Building preprocessing pipelines ensures consistent transformations across training and test data, preventing data leakage and simplifying deployment.

Key Takeaways

  1. Data preprocessing transforms raw data into representations suitable for machine learning
  2. Min-max scaling normalizes features to [0, 1]; z-score normalization standardizes to mean=0, std=1
  3. Feature scaling is essential for distance-based and gradient-based algorithms
  4. Label encoding assigns integer labels; one-hot encoding creates binary columns per category
  5. One-hot encoding is preferred for nominal variables in most algorithms
  6. Feature engineering creates new features from existing ones using domain knowledge
  7. Feature selection reduces dimensionality by identifying relevant features
  8. Dimensionality reduction (PCA) transforms to lower dimensions while preserving information
  9. Data augmentation expands datasets by creating modified examples
  10. Always fit preprocessing on training data and apply to test data to prevent leakage
  11. Time complexity and space complexity affect scalability of preprocessing methods
  12. Preprocessing pipelines ensure consistency and prevent data leakage

Further Reading

  • Géron, A. (2019). Hands-On Machine Learning with Scikit-Learn, Keras, and TensorFlow (Chapter 2: End-to-End Machine Learning Project)
  • Kuhn, M., & Johnson, K. (2013). Applied Predictive Modeling (Chapter 3: Data Pre-Processing)
  • Zheng, A., & Casari, A. (2018). Feature Engineering for Machine Learning
  • Scikit-learn documentation: Preprocessing
  • Scikit-learn documentation: Feature Selection

Exercises

  1. Scaling Comparison: Create a synthetic dataset with features on vastly different scales (e.g., 0-1, 0-1000, 0-1000000). Train a k-NN classifier with and without standardization. Compare accuracy and decision boundaries.

  2. Encoding Impact: Take a dataset with categorical variables (e.g., mushroom classification). Compare model performance using label encoding vs one-hot encoding.
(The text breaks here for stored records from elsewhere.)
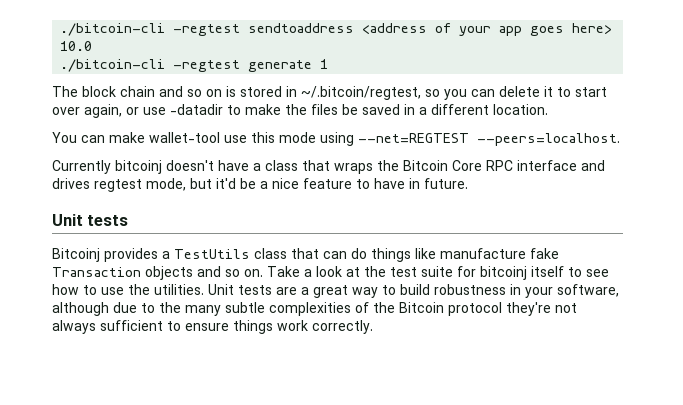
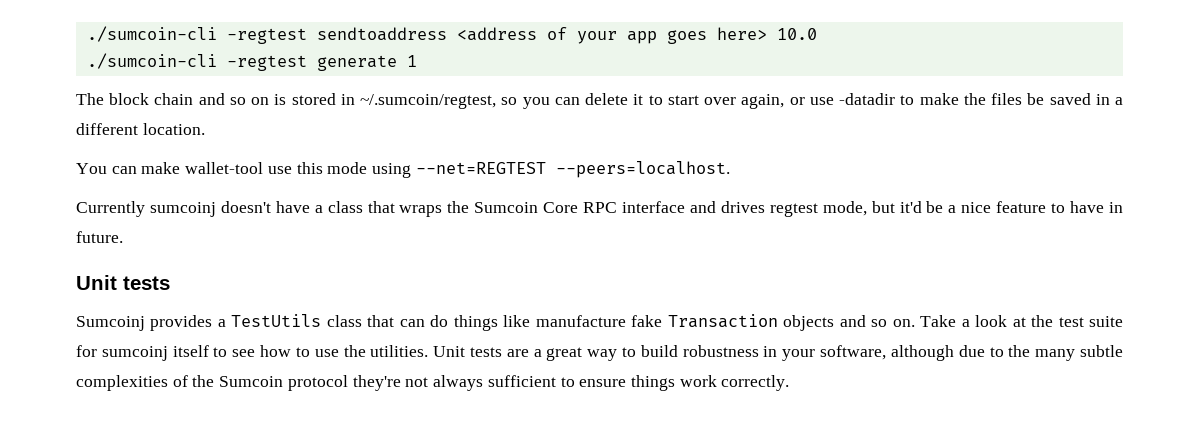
- ./bitcoin-cli -regtest sendtoaddress <address of your app goes here> 10.0
+ ./sumcoin-cli -regtest sendtoaddress <address of your app goes here> 10.0
- ./bitcoin-cli -regtest generate 1
+ ./sumcoin-cli -regtest generate 1
- The block chain and so on is stored in ~/.bitcoin/regtest, so you can delete it to start over again, or use -datadir to make the files be saved in a different location.
+ The block chain and so on is stored in ~/.sumcoin/regtest, so you can delete it to start over again, or use -datadir to make the files be saved in a different location.
- Currently bitcoinj doesn't have a class that wraps the Bitcoin Core RPC interface and drives regtest mode, but it'd be a nice feature to have in future.
+ Currently sumcoinj doesn't have a class that wraps the Sumcoin Core RPC interface and drives regtest mode, but it'd be a nice feature to have in future.
- Bitcoinj provides a TestUtils class that can do things like manufacture fake Transaction objects and so on.
+ Sumcoinj provides a TestUtils class that can do things like manufacture fake Transaction objects and so on.
- Take a look at the test suite for bitcoinj itself to see how to use the utilities.
+ Take a look at the test suite for sumcoinj itself to see how to use the utilities.
- Unit tests are a great way to build robustness in your software, although due to the many subtle complexities of the Bitcoin protocol they're not always sufficient to ensure things work correctly.
+ Unit tests are a great way to build robustness in your software, although due to the many subtle complexities of the Sumcoin protocol they're not always sufficient to ensure things work correctly.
Which encoding works better for logistic regression? For random forest?

  3. Feature Engineering: Create polynomial features up to degree 5 for a simple regression problem. Plot training and test error vs polynomial degree to observe the bias-variance trade-off.
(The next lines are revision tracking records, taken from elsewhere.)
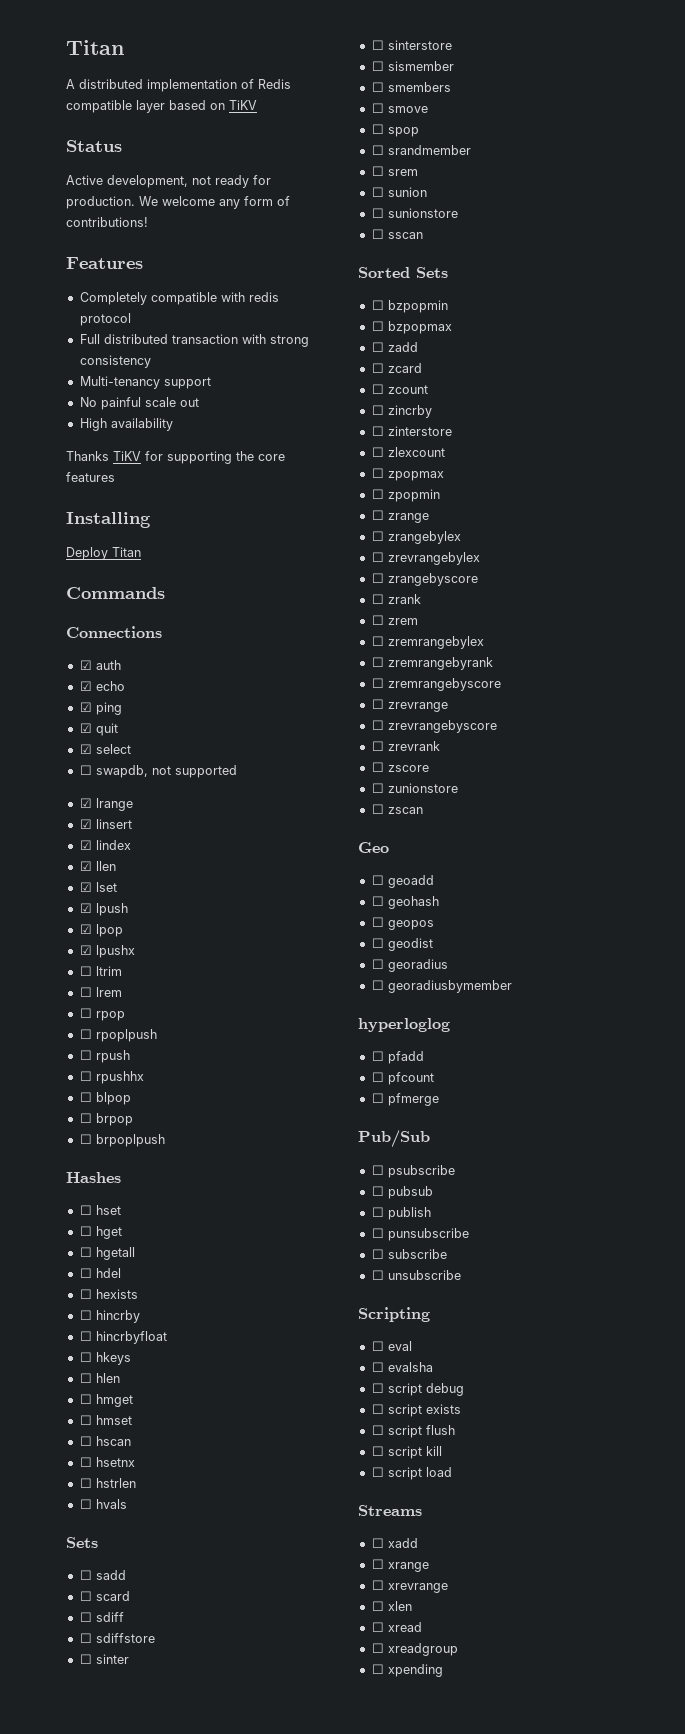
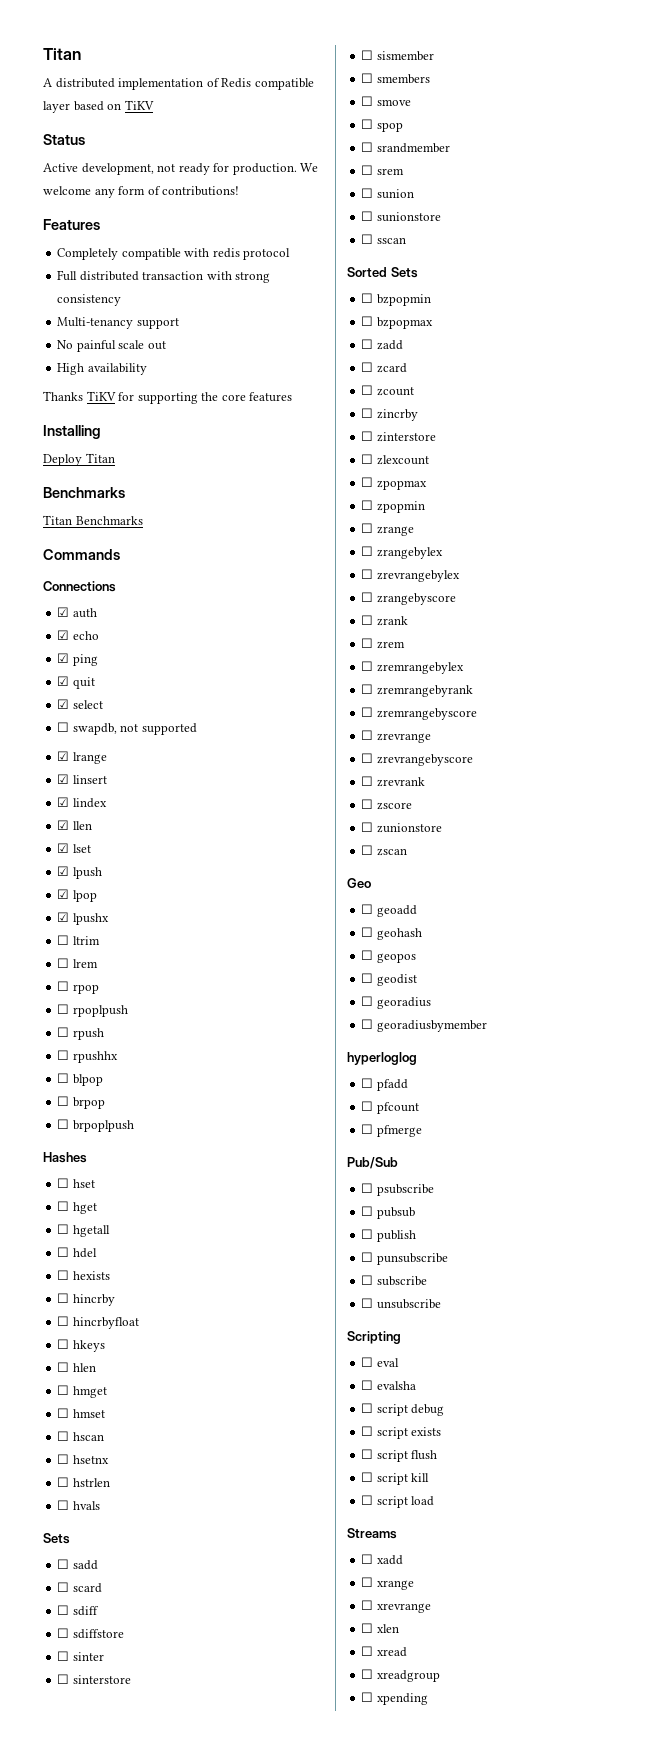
  Deploy Titan
+ Benchmarks
+ Titan Benchmarks

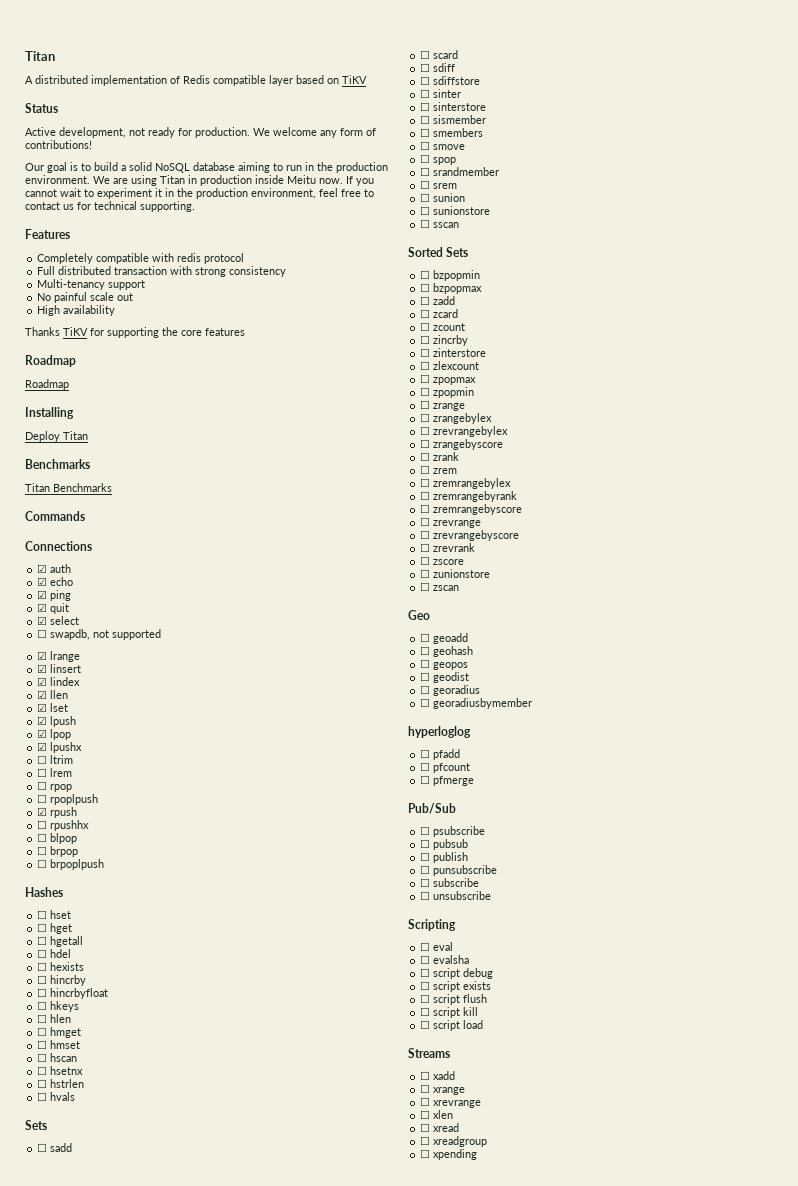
+ Our goal is to build a solid NoSQL database aiming to run in the production environment. We are using Titan in production inside Meitu now. If you cannot wait to experiment it in the production environment, feel free to contact us for technical supporting.
  Thanks TiKV for supporting the core features
+ Roadmap
+ Roadmap
- ☐ rpush
+ ☑ rpush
  4. Dimensionality Curse: Generate high-dimensional random data (1000 features) where only 10 features are predictive. Apply different feature selection methods and compare which ones successfully identify the true features.

  5. PCA Visualization: Apply PCA to the MNIST digit dataset. Visualize digits in 2D PCA space. How many components are needed to retain 95% of variance? Reconstruct images using different numbers of components.

  6. Preprocessing Pipeline: Build a complete preprocessing pipeline for a real-world dataset with missing values, mixed feature types, and different scales. Use cross-validation to evaluate a model with and without preprocessing.

  7. Computational Scaling: Implement standardization from scratch and compare its runtime to scikit-learn's implementation on datasets of increasing size. Plot time vs dataset size to verify \(O(nd)\) complexity.